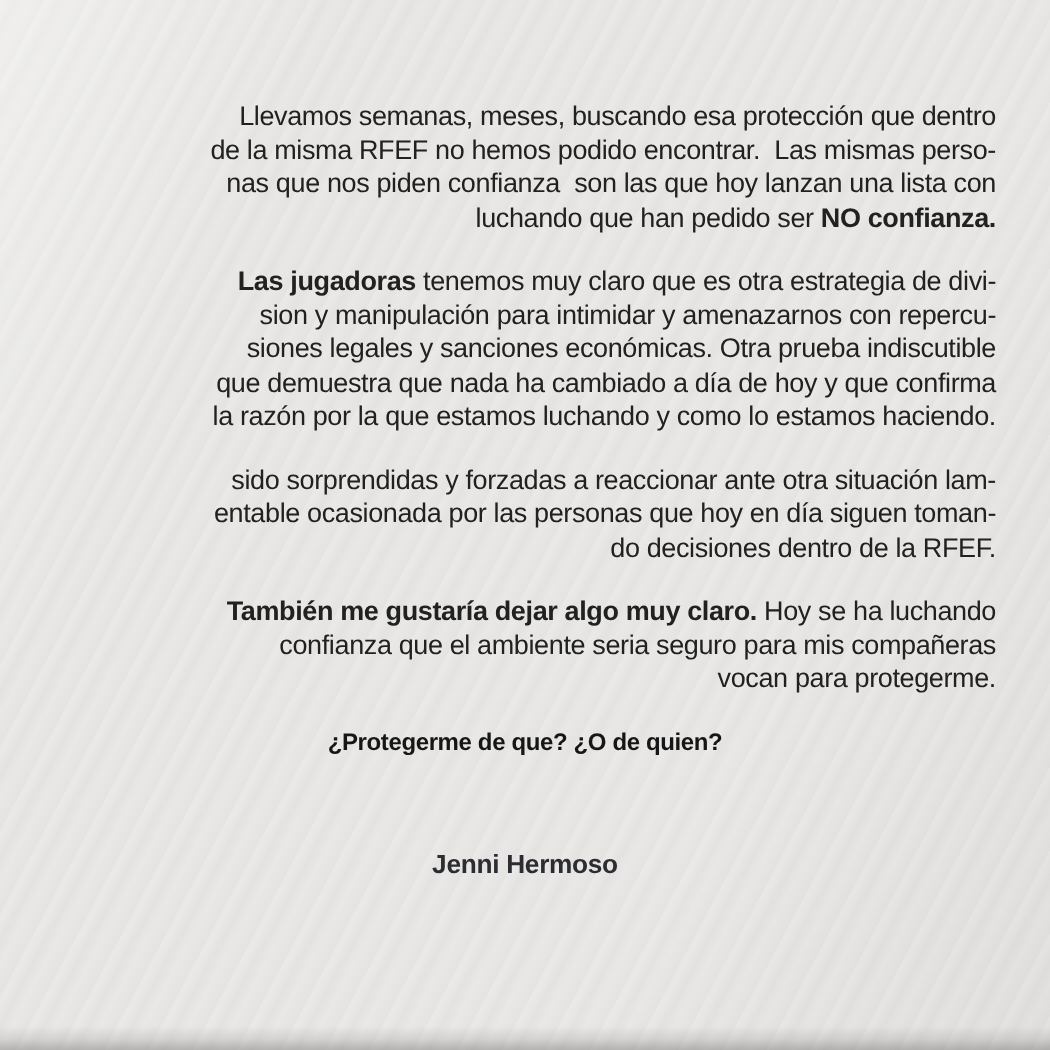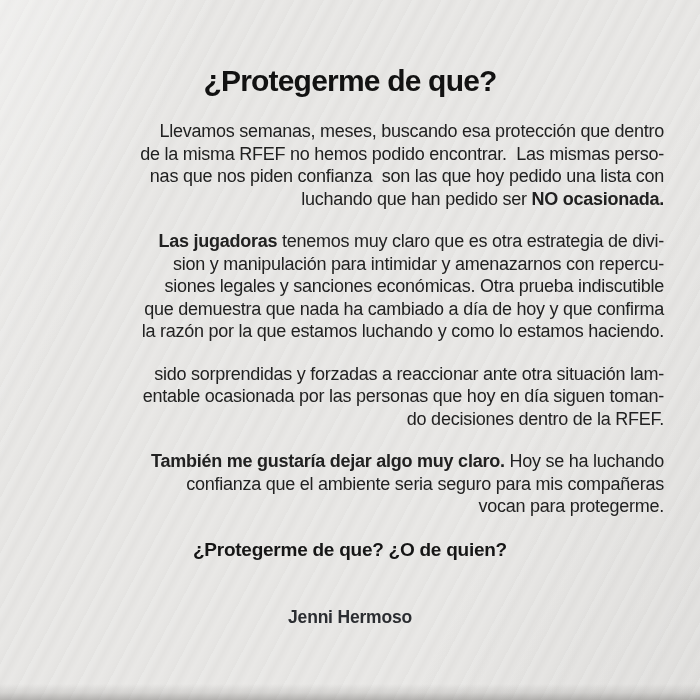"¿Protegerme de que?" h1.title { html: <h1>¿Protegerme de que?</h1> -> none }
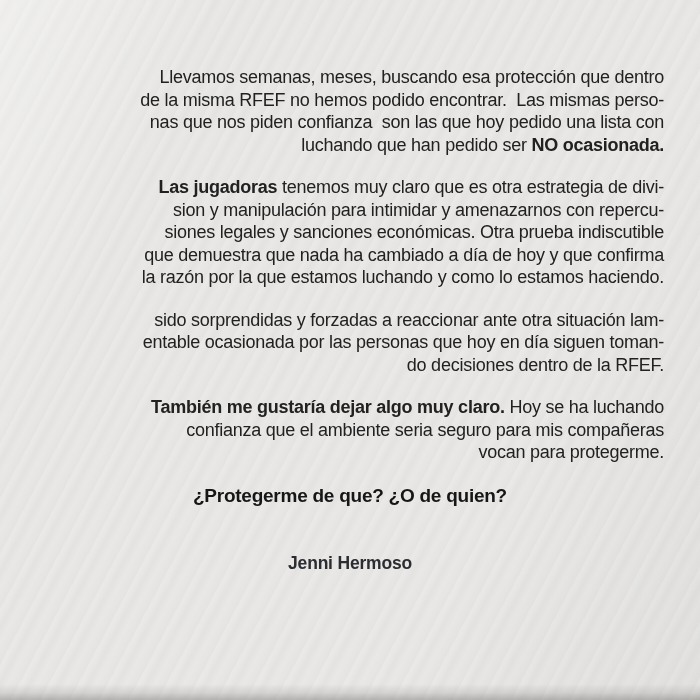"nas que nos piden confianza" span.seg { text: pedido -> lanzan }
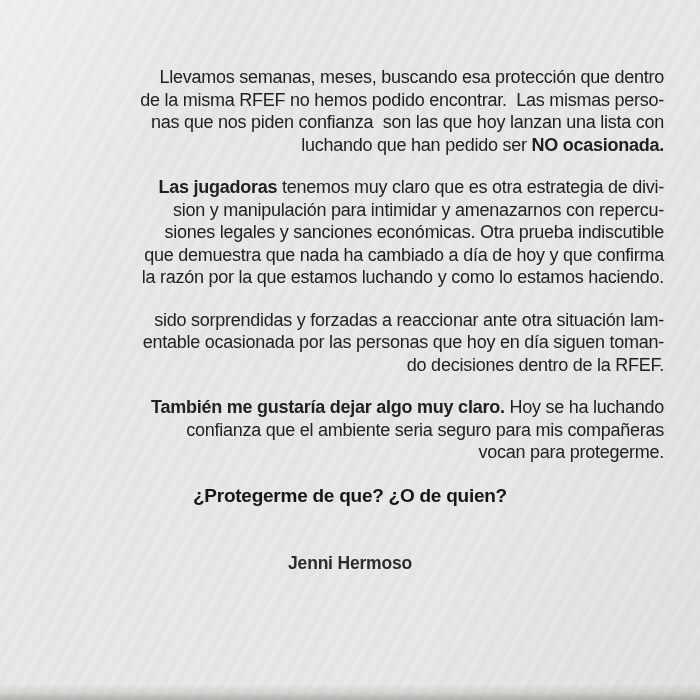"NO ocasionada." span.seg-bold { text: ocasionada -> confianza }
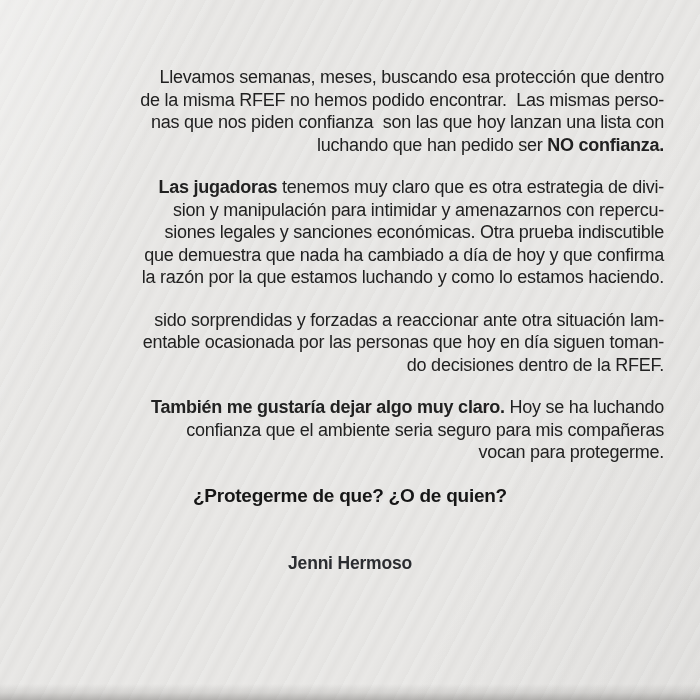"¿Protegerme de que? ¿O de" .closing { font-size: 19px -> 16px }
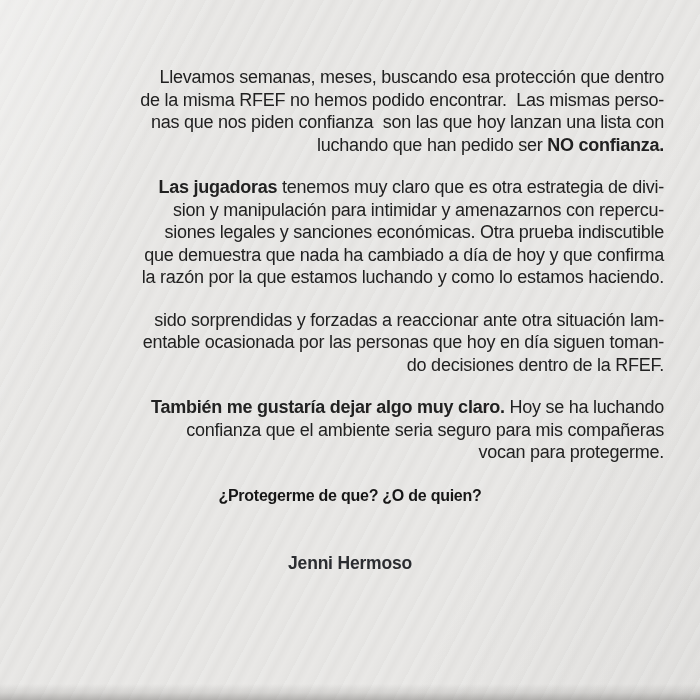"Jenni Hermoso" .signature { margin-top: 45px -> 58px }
====================
◆ Required work: Output every record above word for word, omitting any pictures they contain.

◆ Written answer:
"¿Protegerme de que?" h1.title { html: <h1>¿Protegerme de que?</h1> -> none }
"nas que nos piden confianza" span.seg { text: pedido -> lanzan }
"NO ocasionada." span.seg-bold { text: ocasionada -> confianza }
"¿Protegerme de que? ¿O de" .closing { font-size: 19px -> 16px }
"Jenni Hermoso" .signature { margin-top: 45px -> 58px }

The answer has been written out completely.